Data extracts Start Marker

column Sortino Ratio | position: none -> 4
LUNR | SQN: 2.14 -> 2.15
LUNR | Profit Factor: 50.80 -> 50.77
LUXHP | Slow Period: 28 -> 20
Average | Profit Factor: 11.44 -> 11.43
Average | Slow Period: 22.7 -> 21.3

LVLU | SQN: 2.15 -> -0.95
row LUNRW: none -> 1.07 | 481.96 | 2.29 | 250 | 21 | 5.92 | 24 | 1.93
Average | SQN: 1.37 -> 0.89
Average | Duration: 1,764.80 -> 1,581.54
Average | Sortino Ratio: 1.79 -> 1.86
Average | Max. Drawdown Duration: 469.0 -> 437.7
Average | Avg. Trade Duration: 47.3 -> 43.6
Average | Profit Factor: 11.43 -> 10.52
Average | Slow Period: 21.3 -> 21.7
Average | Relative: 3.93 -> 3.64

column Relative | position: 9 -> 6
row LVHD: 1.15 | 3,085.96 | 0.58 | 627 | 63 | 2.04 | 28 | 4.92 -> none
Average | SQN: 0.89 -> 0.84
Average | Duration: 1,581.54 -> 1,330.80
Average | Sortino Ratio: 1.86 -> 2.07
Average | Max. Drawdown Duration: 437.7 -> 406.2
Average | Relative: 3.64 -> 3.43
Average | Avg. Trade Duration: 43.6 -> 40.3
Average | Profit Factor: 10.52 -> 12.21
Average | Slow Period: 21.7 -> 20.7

Data extracts End Marker

#### [Exercise description]
Copy the entries above exactly, but only from the line holding "Average | Slow Period: 22.7 -> 21.3" through the line holding "Average | Sortino Ratio: 1.86 -> 2.07", both included.

#### [Exercise response]
Average | Slow Period: 22.7 -> 21.3

LVLU | SQN: 2.15 -> -0.95
row LUNRW: none -> 1.07 | 481.96 | 2.29 | 250 | 21 | 5.92 | 24 | 1.93
Average | SQN: 1.37 -> 0.89
Average | Duration: 1,764.80 -> 1,581.54
Average | Sortino Ratio: 1.79 -> 1.86
Average | Max. Drawdown Duration: 469.0 -> 437.7
Average | Avg. Trade Duration: 47.3 -> 43.6
Average | Profit Factor: 11.43 -> 10.52
Average | Slow Period: 21.3 -> 21.7
Average | Relative: 3.93 -> 3.64

column Relative | position: 9 -> 6
row LVHD: 1.15 | 3,085.96 | 0.58 | 627 | 63 | 2.04 | 28 | 4.92 -> none
Average | SQN: 0.89 -> 0.84
Average | Duration: 1,581.54 -> 1,330.80
Average | Sortino Ratio: 1.86 -> 2.07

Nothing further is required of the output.